The first letter was addressed to Defendant’s wife. The envelope had a large pink heart drawn on it, and inside the heart were three letters: C, K, and S, presumably standing for his wife Cammy, his eight-year-old son K.B., and his five-year-old daughter S.B. Defendant enclosed individual letters to his wife and children. At the bottom of the letter for S.B., he drew a picture of himself naked with a speech bubble stating, “I love you [S.B.]” coming from his mouth. Next to the nude drawing of himself, he wrote, “Love you, Dad” and “I have no idea why she wanted me to draw my w[ie]ner. But she insisted. Scary!!” Corporal Black, the prison guard on duty, intercepted this letter. After inspecting it, he took it to Deputy Alan Freestone, the deputy sheriff for the San Juan County Jail. That same day, Deputy Freestone met with Defendant to discuss the drawing; Defendant freely admitted that he drew the picture as a joke because his daughter had asked him to do so.

A few days later, Defendant mailed a second letter to his family. This letter was also addressed to his wife and also contained a drawn heart on it, with C, K, and S inside the heart. This envelope also contained three letters: one each to his wife, son, and daughter. On the bottom of the letter for S.B., Defendant drew another picture of himself naked. This drawing depicted him holding his daughter’s buttocks up to his mouth. A speech bubble from her mouth said, “Oouch! Daddy don’t Bite so hard Giggle giggle .” A speech bubble from his mouth said, “Oh your butt taste so good.” Above the drawing, Defendant wrote, “[S.B.], Hi beautiful girl. I miss you so much. I can’t wait to bite your butt cheek. This is what it will look like. I love you.” A prison guard also intercepted this letter and turned it over to Deputy Freestone. Deputy Freestone met with Defendant in the booking area of the jail to let him know that he did not think the drawing was appropriate. Defendant explained to Deputy Freestone that the drawing depicted a game that he played with his daughter where he bites and tickles her….

Defendant testified that he wrote both letters and drew both pictures. He acknowledged that although the letter was addressed to his wife, he intended his daughter to see his drawings. In his testimony, he stated that his daughter was five years old. He stated that he did not find the drawings offensive because his daughter had watched a documentary about cave drawings and asked him to draw a picture of himself naked like those in the documentary. With regard to the second letter, Defendant testified that his drawing depicted a game he played with his daughter involving biting and tickling.

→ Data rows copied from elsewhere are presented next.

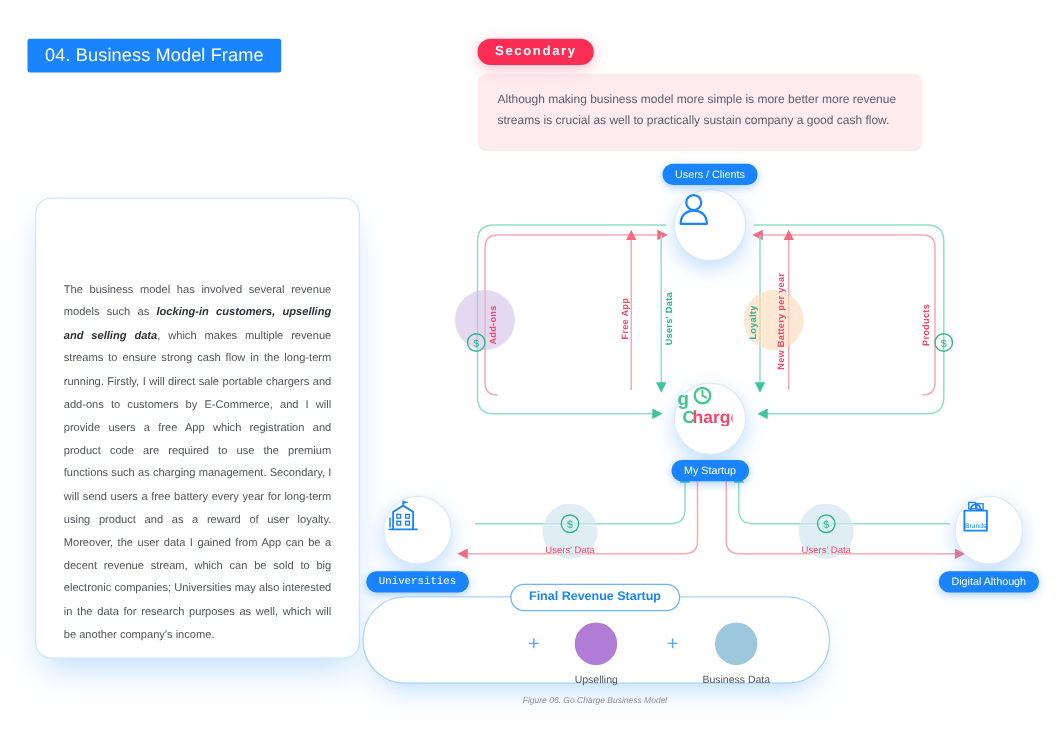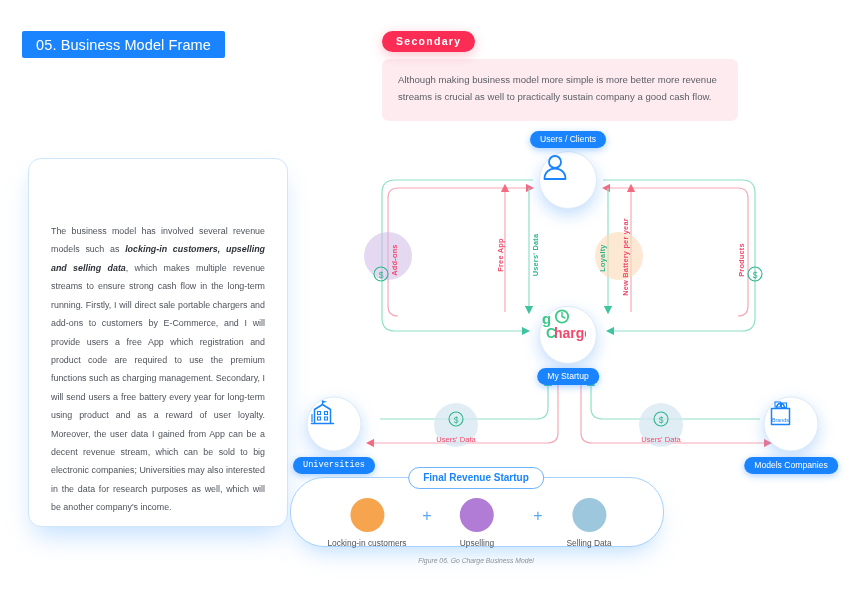"05. Business Model Frame" div { text: 05 -> 04 }
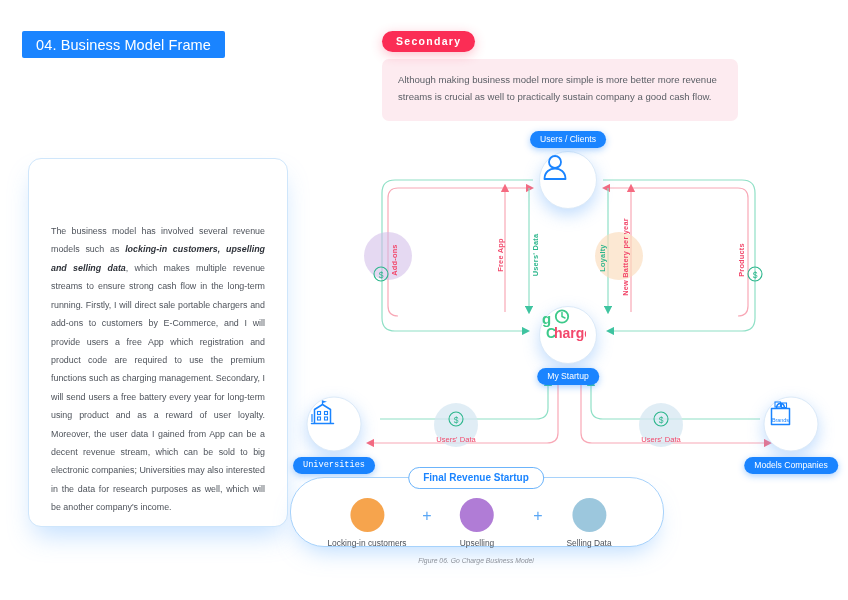"Models Companies" div.pill { text: Models Companies -> Digital Although }
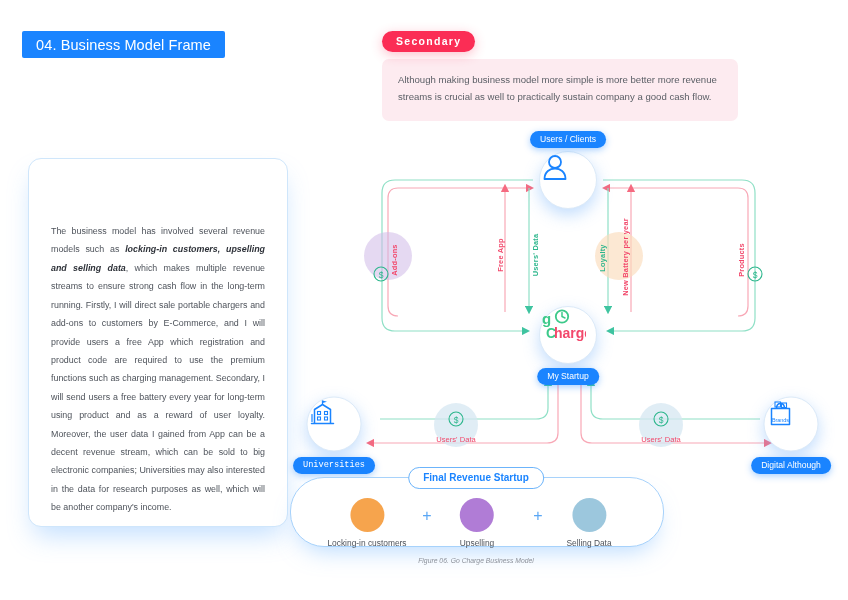"Locking-in customers" div.rev-item { html: <div> <div></div> <div>Locking-in customers</div> </div> -> none }
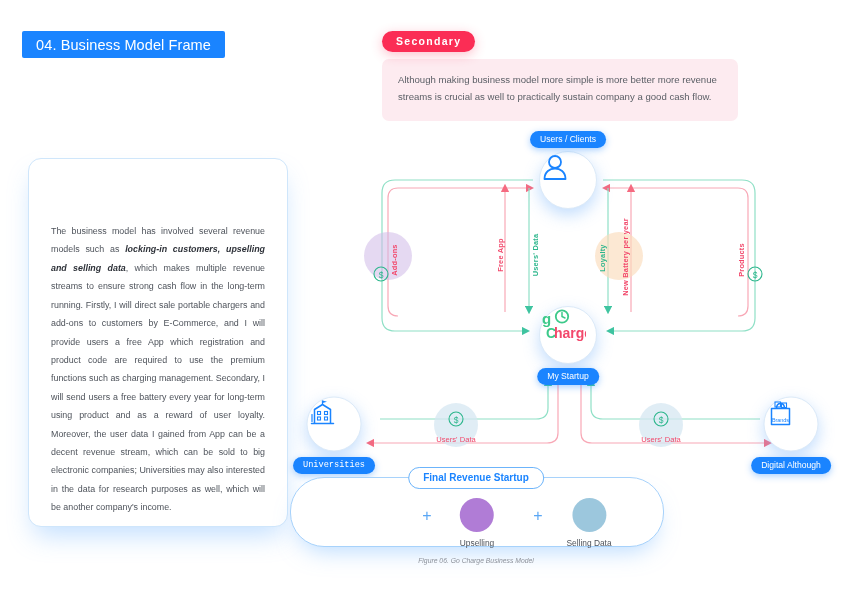"Selling Data" div.rev-lab { text: Selling -> Business }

The jury convicted defendant on two counts of attempting to distribute “harmful to minors” material to his daughter; the jury convicted on both counts; and the Utah Supreme Court upheld the convictions (see State v. Butt (Utah June 8, 2012)), reasoning:

Defendant argues that we should adopt the “‘hard core’ sexual conduct” rule to the case at hand and determine that the pictures in this case were not “hard core.” We decline to do so [in a case involving harmful-to-minors material, as opposed to pornography distributed to adults –EV]….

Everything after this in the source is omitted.